What Is Causing Your Existential Crisis?
Humans have advanced cognitive abilities that allow them to think about themselves and the world around them. That gives them greater survival capabilities, but it also allows them to wallow in despair. The question is, what causes the latter to occur? In other words, why are you questioning your existence?
While there are a multitude of reasons, many are related to the occurrence of a major loss or setback. But before I get into why people experience one, I need to summarize the drivers of someone feeling meaning and fulfillment in their lives (since an existential crisis would, naturally, be the opposite of someone feeling fulfilled).

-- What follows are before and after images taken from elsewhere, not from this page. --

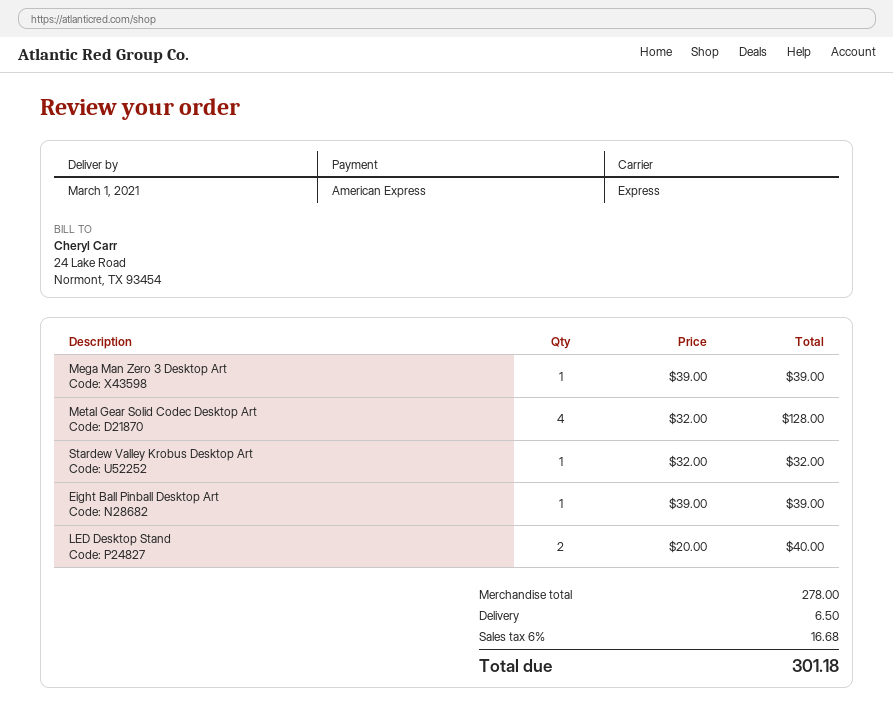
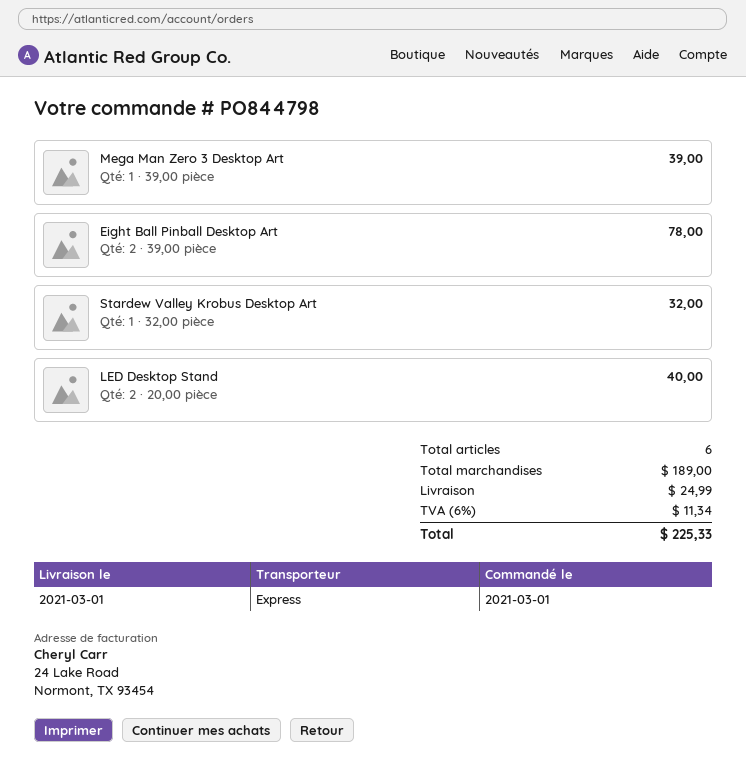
Metal Gear Solid Codec Desktop Art: 4 x 32.00 = 128.00 -> none
Eight Ball Pinball Desktop Art: 1 x 39.00 = 39.00 -> 2 x 39.00 = 78.00
subtotal: 278.00 -> 189.00
shipping: 6.50 -> 24.99
tax: 6% = 16.68 -> 6% = 11.34
total: 301.18 -> 225.33

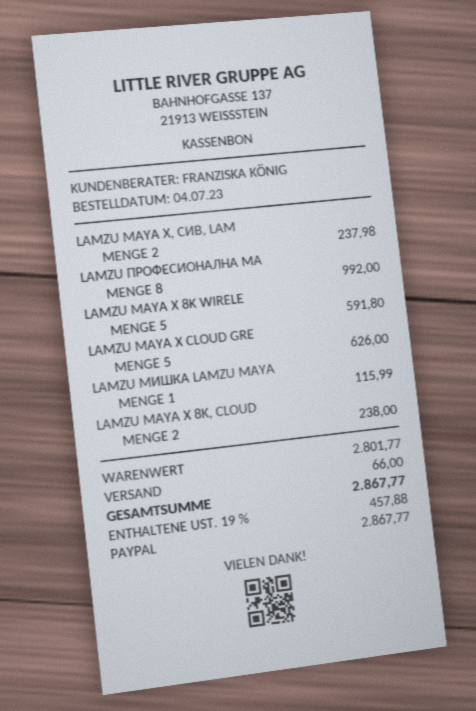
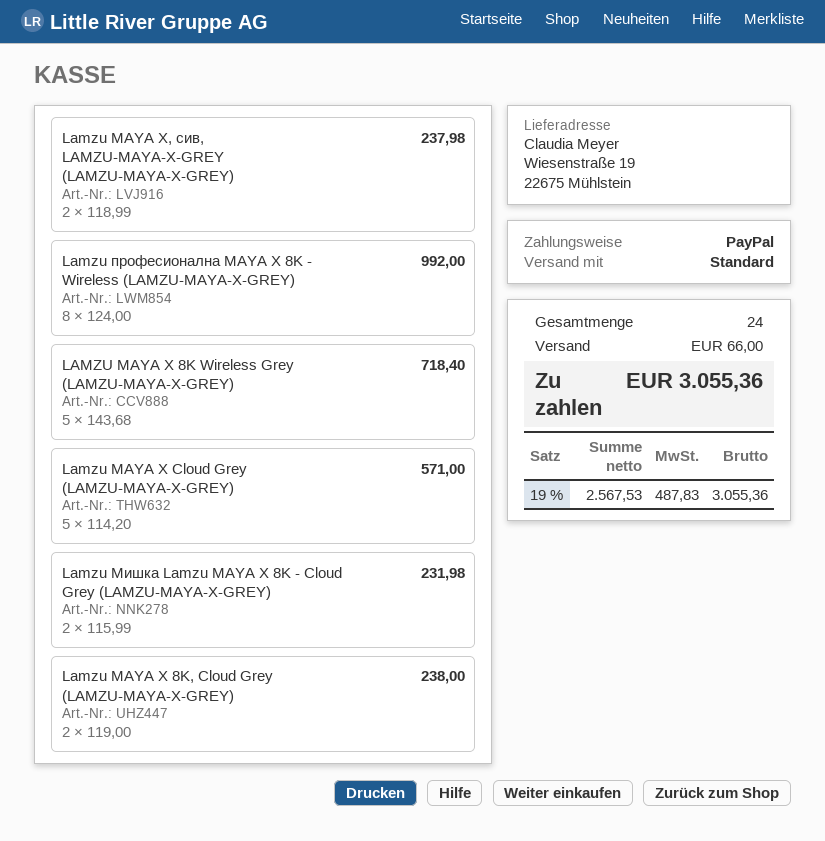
LAMZU MAYA X 8K WIRELE: 5 for 591.80 -> 5 for 718.40
LAMZU MAYA X CLOUD GRE: 5 for 626.00 -> 5 for 571.00
LAMZU МИШКА LAMZU MAYA: 1 for 115.99 -> 2 for 231.98
tax: 19% = 457.88 -> 19% = 487.83
total: 2867.77 -> 3055.36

In short, there are eight main components to someone who feels fulfilled and self-actualized:
- Growth – People feel fulfilled when they are growing toward their full potential.
- Experience – People feel fulfilled when they are having fulfilling experiences (i.e., growth-enabling ones).
- Desire – People feel a sense of purpose when they want something very badly and are making progress toward it.
- Belief – People feel a sense of purpose when they believe that their lives are getting better or that they can attain their goals.
- Emotions – Naturally, emotions are the feedback mechanism telling you that you feel good about your life.
- Ethics – People feel fulfilled when they feel like what they’re doing is right.
- Support – People feel fulfilled when they are helping others or working with others toward a common goal.
- Choice – People feel better when they feel like they are in control of their lives (i.e., they have agency)
Logically, the absence of meaning that an existential crisis embodies is just the lack of these things. For example:
- A Tragic Harm or Loss – People who lose loved ones, money, etc. will feel like they had their hearts ripped out or were punched in the gut. The loss—the opposite of growth and progress—is what makes people wonder why bother doing anything if it’s just going to go away or be destroyed?
- Negative Experiences – A list of bad breaks—e.g., losing a big game, being dumped by your partner, or your business shutting down—will add up over time. The medium through which the harm or loss occurs, it’s the experience that will usually directly trigger the crisis. The loss or harm can stay with someone for long after the actual experience, though, which is why I’m separating these two triggers.
- Lack of Desire – Ask anyone who is depressed what they want to do, and you’ll almost always get “nothing” as a response. People have an existential crisis when they don’t want anything: it seems like nothing will satisfy them or make them happy. Without desire, why do anything? There’s no drive or motivation to continue on.
- Lack of Belief – If you believe that life is pointless, you’ll without fail have an existential crisis. Again, this is often triggered by a loss, harm, or learned helplessness where you begin to believe that it doesn’t matter what you do. That belief can take you down into a pit of despair that’s difficult to get out of.
- Depression – The most common emotion associated with the existential crisis is depression. If you feel depressed (as mentioned above), you’ll likely wonder what the point of everything is.
- Unethical Behavior – When other people bend or break the rules while you follow them, it will begin to feel unfair. What’s the point of doing it the right way if someone else can achieve the same outcome (or even beat you) by doing it the wrong way? Note: if you’re a good person and bad things happen to you, you may personify luck as a person who’s supposed to reciprocate your ethical behavior with ethical behavior of their own and ask yourself, “Why do bad things happen to good people?” While that’s covered under negative experiences, it’s important to note the fact that the person who is experiencing the existential crisis is often a good person and then questions it all when bad events or others’ bad behavior makes them feel like it’s all for naught.
- Not Having Others to Share Life With – “What’s the point of [insert thing like having money, achieving great goals, or acquiring a great thing like a boat or a house] if you have no one to share it with?” People who are lonely often find that they aren’t fully satisfied without relationships with others.
- Lack of Agency – I think it’s pretty apparent that it’s much harder for a prisoner, slave, or indentured servant to keep going on than a free person because they have little to no control over their lives. You often see teenagers as well commit suicide because they are stuck in a school with people who bully them and can’t handle it anymore. Yes, you can get through it if you have all of the above elements, but it take a strong will and mental fortitude to get through life when you (feel like you) have no control over the outcome.
There might be other reasons, but those are the main drivers of an existential crisis, which is why they’re also the main drivers of fulfillment. Without these eight elements, meaning and fulfillment in your life may evade you, and you’ll be questioning the point of your existence.